Monday, Sep. 3rd 2018

In a world that seems to be obsessed with branding, it is no surprise that leadership is yet another area where branding comes into play. Each of us, we are told, should identify what we want our leadership brand to be, and work to build and reinforce that brand.

It seems to me that one way of thinking about our leadership brand is to consider a continuum, along which we decide where we will authentically act.

On one side of the continuum is “brand me”.  At the other side is “brand we”.

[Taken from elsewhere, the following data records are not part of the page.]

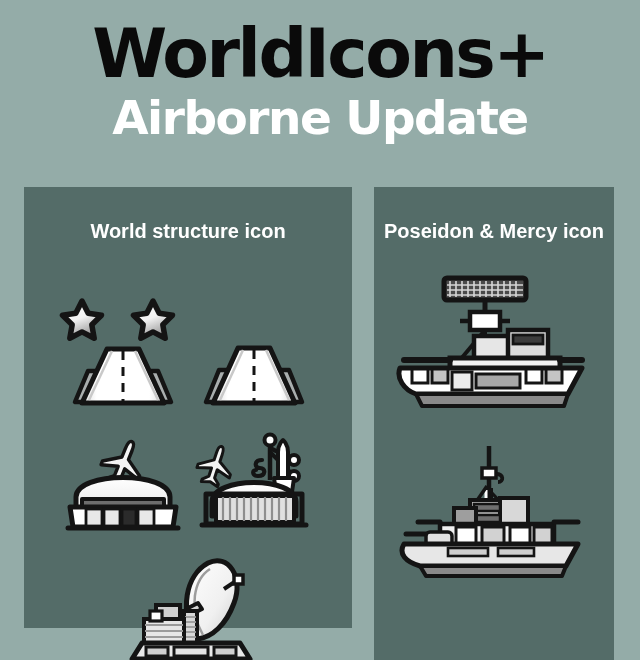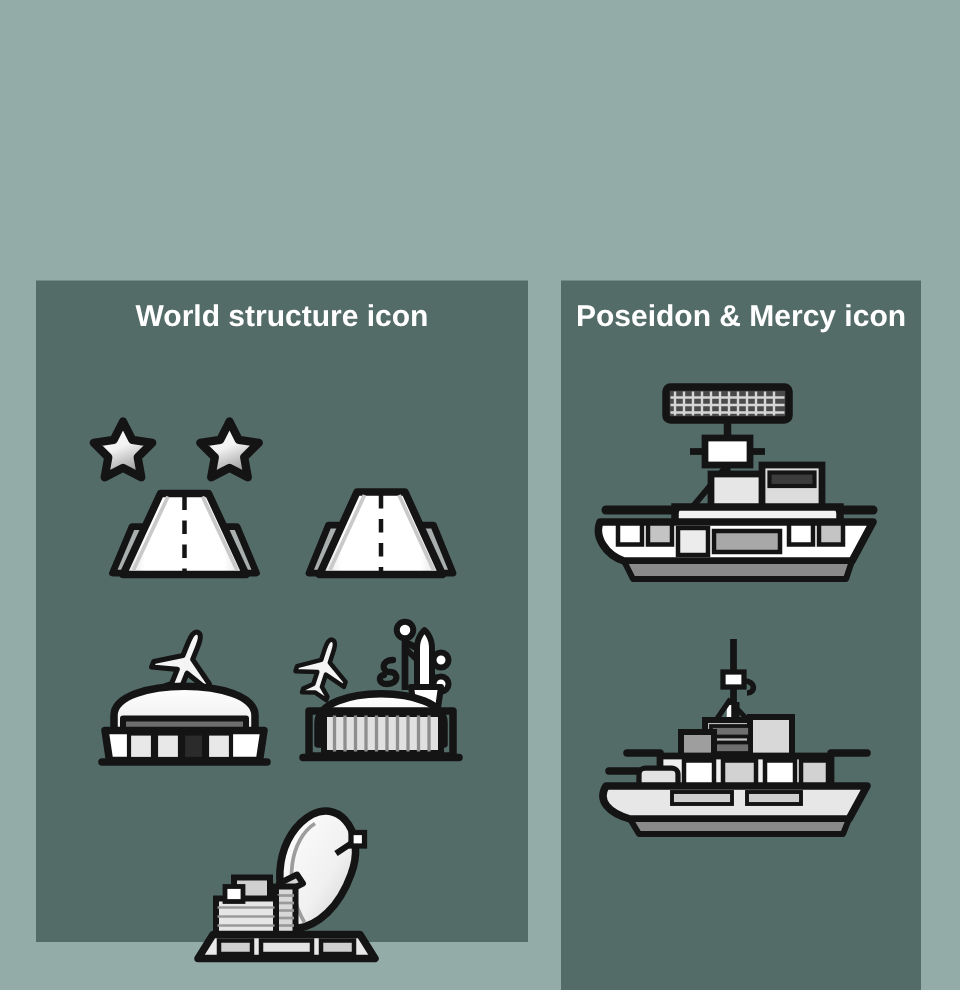"WorldIcons+" div.header { html: none -> <div> <div>WorldIcons+</div> <div>Airborne Update</div> </div> }
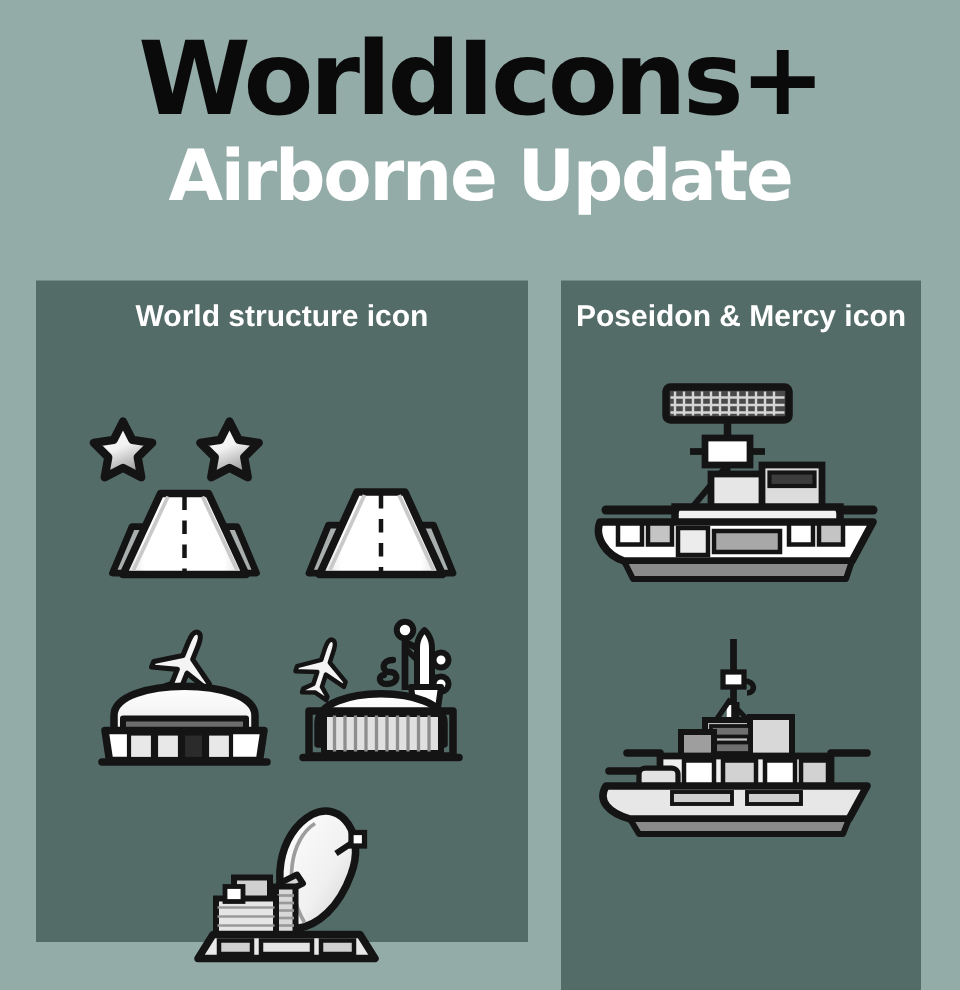"World structure icon" .panel-title { padding-top: 12px -> 32px }
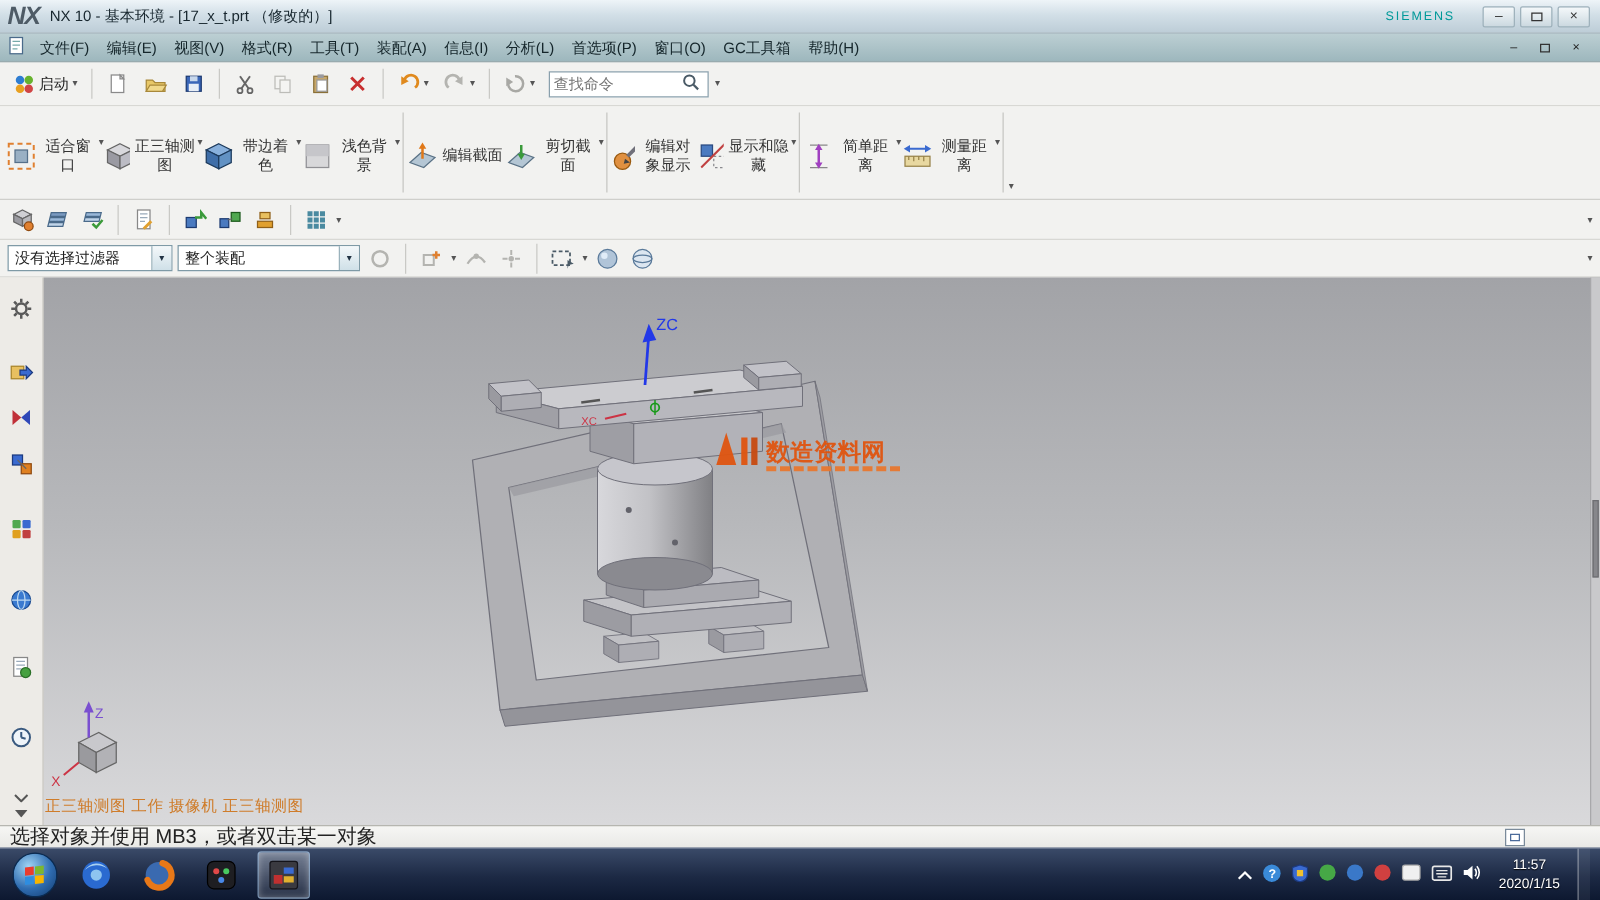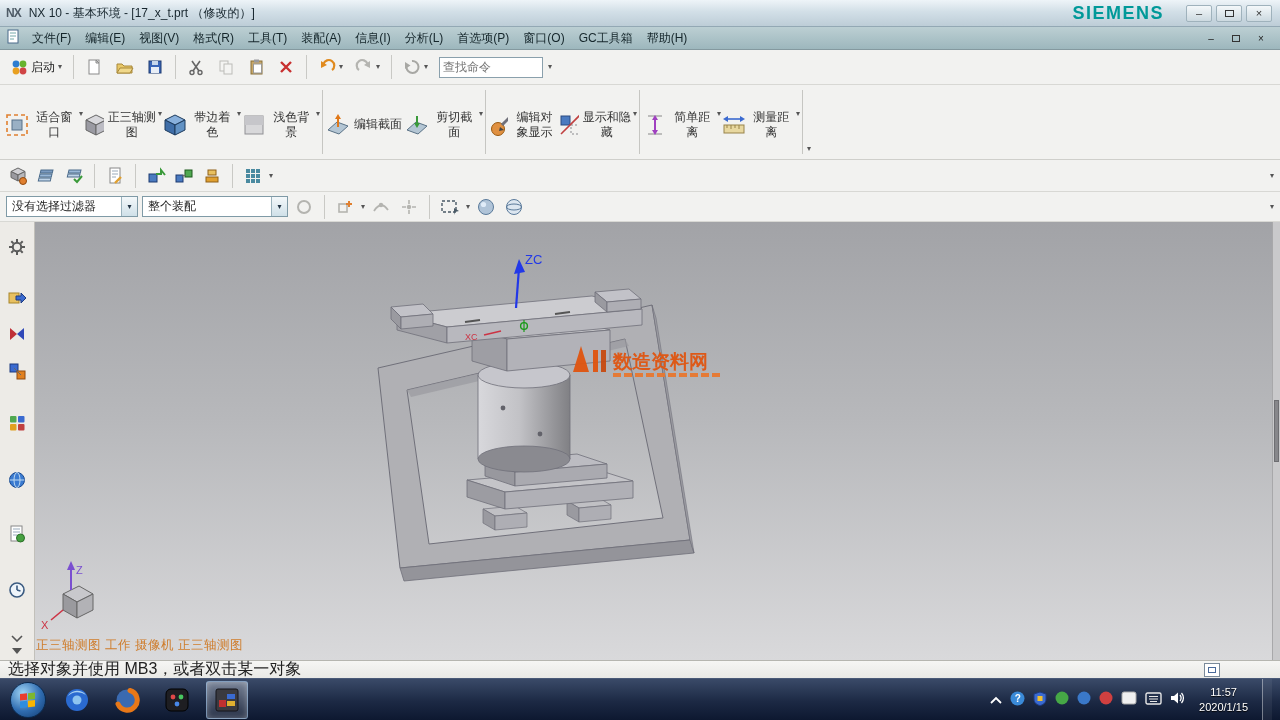"NX" .nxlogo { font-size: 12px -> 20px; font-style: none -> italic }
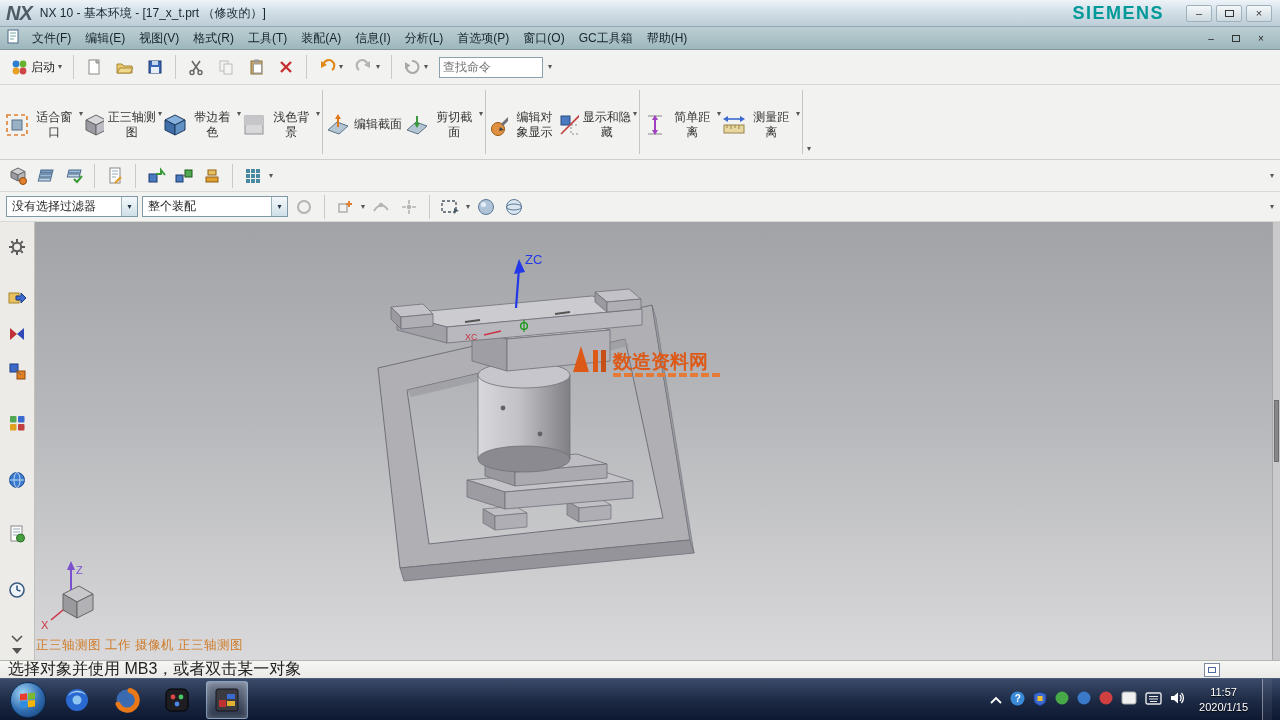"SIEMENS" .siemens { font-size: 18px -> 10px; font-weight: bold -> normal }
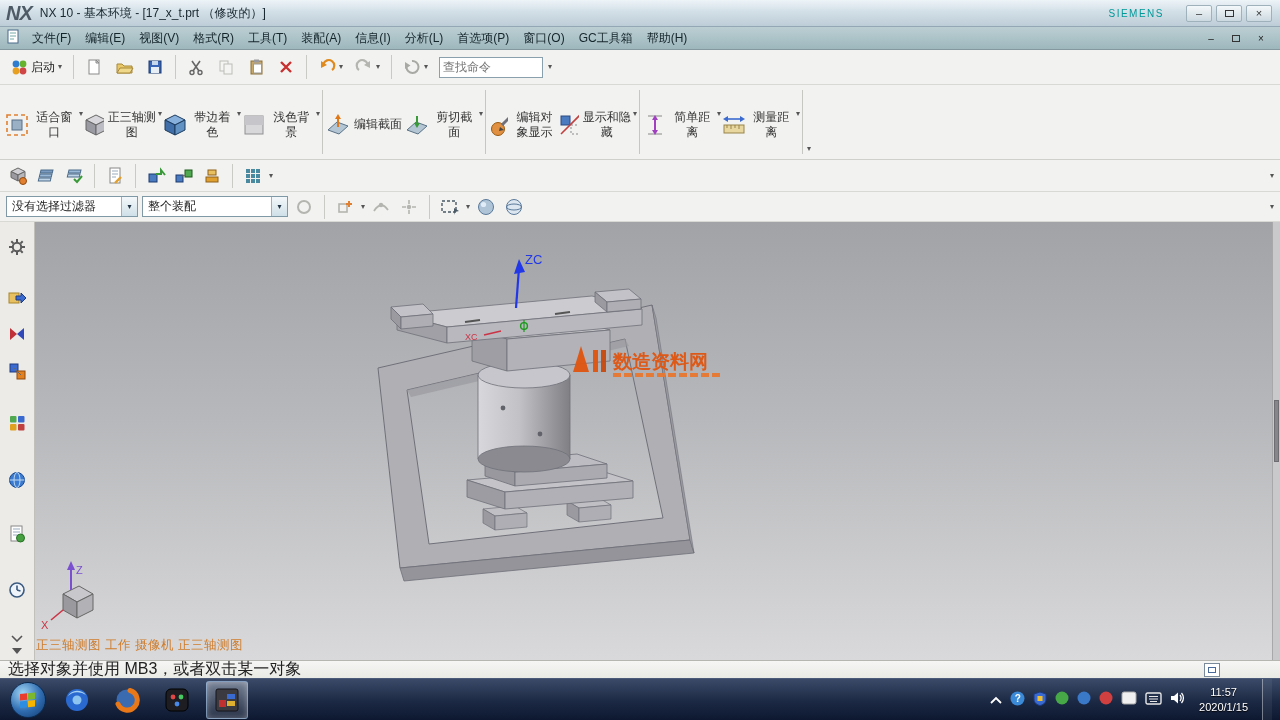"查找命令" .searchbox { width: 104px -> 128px }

The far end of the “brand me” side of the continuum is easy to identify when we observe leaders. The news is full of images and stories of me-focused leaders who are obsessed with how people see them and do all that they can to re-craft their brand in the image that they want. They tend to over-emphasize their personal successes and de-emphasize weaknesses or mistakes.

Leaders at this side of the continuum may spend significant time managing their personal image to management, stockholders, customers, or the public.  Leaders like this may obsess over presentations and events, ensuring that these things convey a certain image for them. You might find leaders focused on the far extreme of  “brand me” taking credit for successes that aren’t fully theirs, or blaming their mistakes on others.

“Brand me” leaders at the extreme end of the spectrum tend to be spin-masters, regularly crafting stories that reflect positively on them, and lowering the image of those that they view as potential rivals. These leaders may tend to attack those that disagree or could be seen as negatively impacting their “brand me” image.

The legacy desired by “brand me” leaders is to be recognized for their personal contributions.

For some leaders,  focusing on “brand me” has been a successful strategy. “Brand me” leaders may be extremely driven, make things happen, and get results. They may receive the spotlight because in our culture today “self-made” heroes are respected and elevated.   There are many examples of “brand me” leaders who have grown quickly in their careers, and with that growth corresponding pay and recognition. Some cultures reinforce “brand me” leaders, particularly those that are very competitive and regularly pit employees against each other for promotions or pay.

These types of leaders seem to be found in many places. Politics is a natural place to find them, but they are also in small and large organizations, established organizations and start-ups, profits and not-for profits.

Organizations may hire or promote “brand me” leaders for a variety of reasons. Perhaps the stockholders think that a celebrity “brand me” CEO is what is needed to drive results, to elevate the entire company brand, or to make difficult changes. Maybe the media coverage that tends to follow “brand me” leaders is what is wanted.  Or maybe the downsides of “brand me” individuals have flown under the radar because they delivered on results that were desired and the negative impact of their behavior has been ignored.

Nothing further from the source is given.